The next area of focus is our STUFF. We want to get our own place (we currently rent a room from my parents; yes, the four of us, one bedroom, although we do have the run of the house, so it's a pretty nice setup) but we are so bogged down with STUFF that I don't want to deal with it! We have about one year to save up a down payment, and in that time I'm getting rid of whatever I possibly can. Our stuff fills out a 2-bedroom apartment pretty well, but it is still just way, way too much. So, anything I can sell is being used to fund a down payment (and to pay down some of our debt), anything I can't is being donated, freecycled, or recycled. I can say that my two big trouble areas are my craft supplies (I have 8 bins of fabric. 8. That's insane.) and stuff for the boys. I have fantastic things for the boys, including montessori materials, but it's getting lost in the deluge of STUFF. Now, I am pretty brutal when stuff comes into the house; if it's plastic or makes electronic noises, I donate it within the week. But if it is wood or natural fibers, well, it gets through and it's getting to be a bit much. I don't want the cleaning of toys (and the arguing about cleaning of toys) to continue eating into our time together. It just isn't worth it. (On that note, know what else isn't worth it? Garage sales. Cragislist FTW! Anything that can't be craigslisted should be freecycled/given away ASAP. Just saying.)

The third area is our community and environment. Milt and I are not 'joiners' but I have been feeling the lack of community now that Asher is getting older and we aren't in Santa Cruz anymore, so we want to plug in somewhere, even if it is temporary. We also want to start making positive changes outside of our home sphere, so we are looking for opportunities to do that as well. Now, some personal things fall into this area:fuel economy, cloth diapers, washing the car on the lawn, but it all fits together into one big picture of how to live the fullest lives possible while making the most impact and leaving the smallest environmental footprint.
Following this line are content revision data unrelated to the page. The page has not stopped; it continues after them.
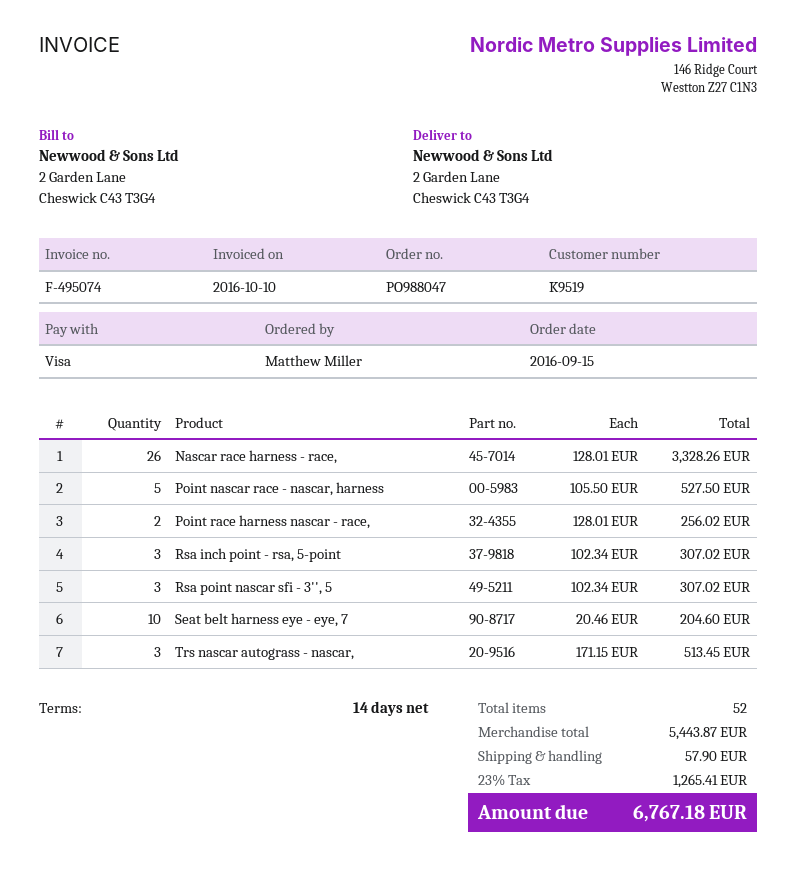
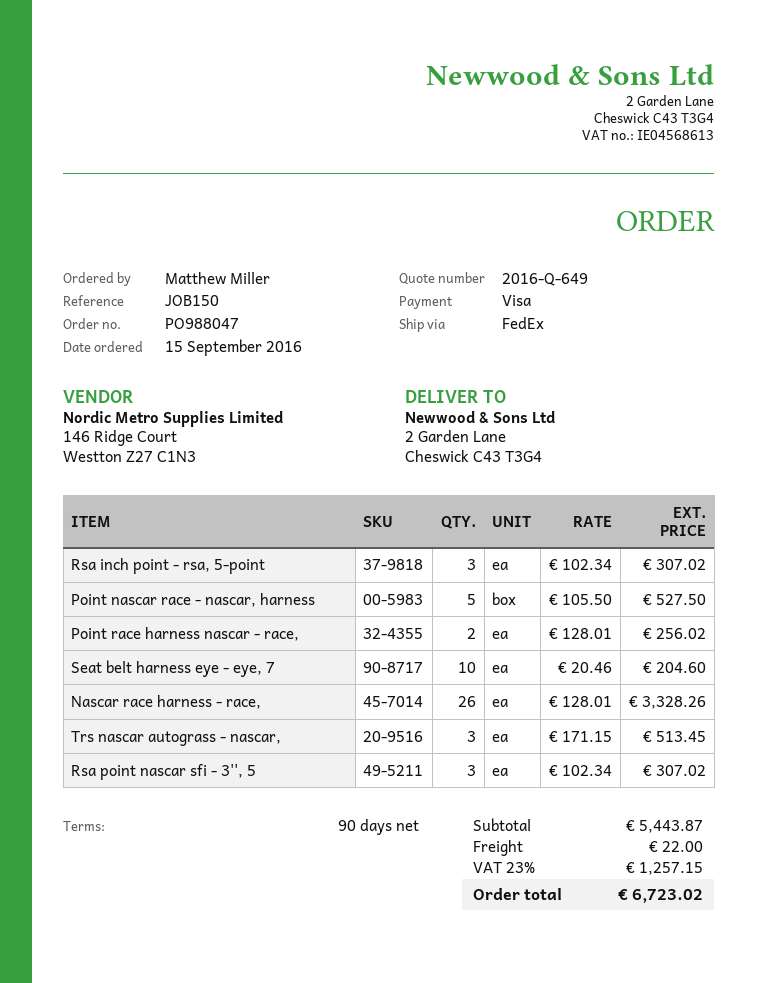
payment terms: 14 days -> 90 days
shipping: 57.90 -> 22.00
tax: 23% = 1265.41 -> 23% = 1257.15
total: 6767.18 -> 6723.02

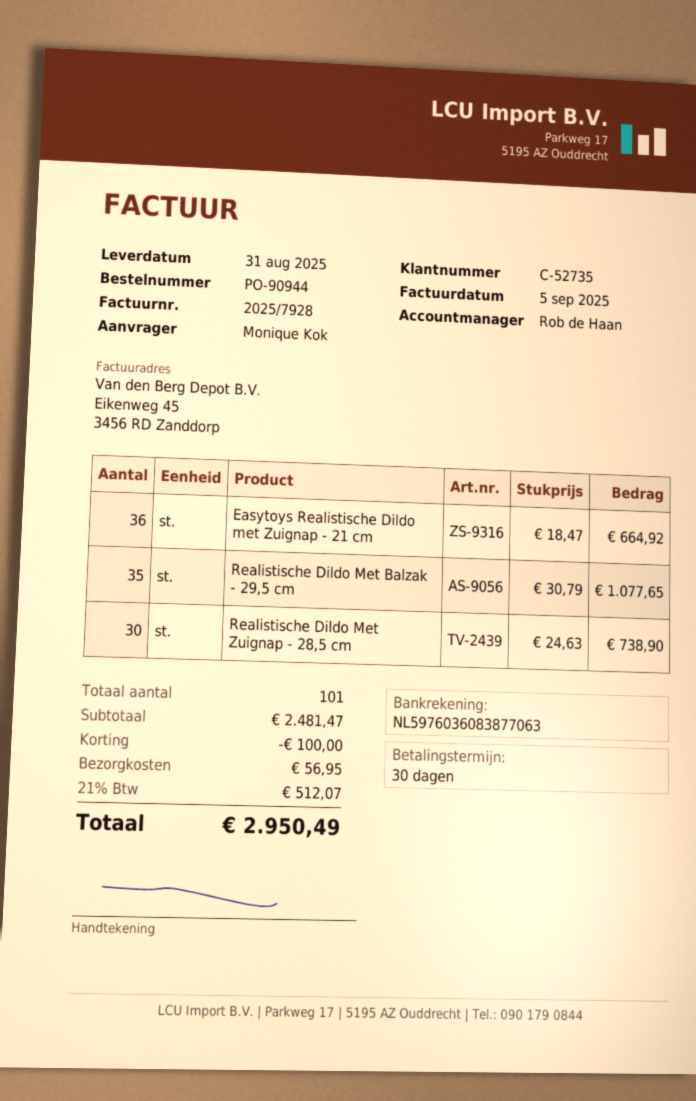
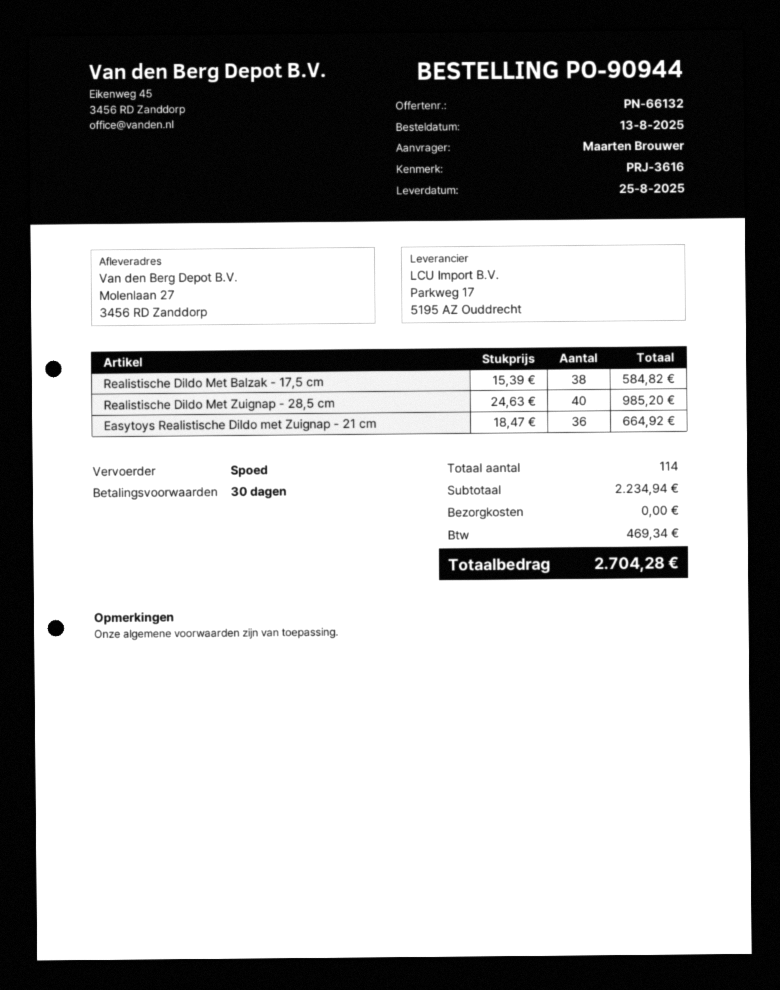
delivery date: 2025-08-31 -> 2025-08-25
ordered by: Monique Kok -> Maarten Brouwer
Realistische Dildo Met Balzak - 29,5 cm: 35 x 30.79 = 1077.65 -> none
Realistische Dildo Met Zuignap - 28,5 cm: 30 x 24.63 = 738.90 -> 40 x 24.63 = 985.20
Realistische Dildo Met Balzak - 17,5 cm: none -> 38 x 15.39 = 584.82
total quantity: 101 -> 114
subtotal: 2481.47 -> 2234.94
discount: 100.00 -> none
shipping: 56.95 -> 0.00
tax: 512.07 -> 469.34
total: 2950.49 -> 2704.28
So I'll be focusing on these three areas, keeping track and trying to make sense of where we are heading. However it goes, it's going to be amazing.

15 July, 2010

almost time for a party...

Summer's been hurtling along, hasn't it? Unbelievable that it's already mid-July. Adin's 1st birthday is Sunday (!!!!!!) and I am, I suppose, in a sort of denial about it, which is why I am totally unprepared for the party. That is, I have a box of *things* for the party, but food? what? I bought a cake mix, as waiting for inspiration to strike is looking less than promising in that department, although really, does a toddler really need cake? or in our children's cases, cupcakes? I have managed to have an argument already with my mother about the gifting; I feel awkward and tacky opening gifts in front of people, she insists we do it. This is also the woman who insisted we add *more* to our wedding registry, so we wound up with a lot of random (awesome! thank you!) things rather than the essentials we had initially picked. Don't know what to do in this case though.
I am at least planning to do his portraits at the beach, rather than with a professional in a studio, because while I love Asher's 1st-year portraits, his 2nd year pic, that I took in the backyard,is more...him... more honest. and gorgeous. I think I can get equally good photos of Adin, being the gregarious little ball of love and destruction that he is.
Plus I despise *having* to pic a certain amount in this size and that size and the other size and alright I'm still mostly peeved about spending that much on graduation announcements and pictures for a very very low return on investment, if you know what I mean, but enough about my issues.
I've been doing a lot of cleaning and rearranging and throwing out and had a massive yard sale while my mother was in Colorado which is why I am sitting in the middle of a huge mess right now with the knowledge that she will be walking in here tomorrow morning hanging over my head so I need to shut this down now and get back to work, which is fine because the battery is almost out of charge anyhow. alright, back to cleaning. or watching psych. whichever. based on this last paragraph what I SHOULD be doing is sleeping. except that sleep is for the childless, amen.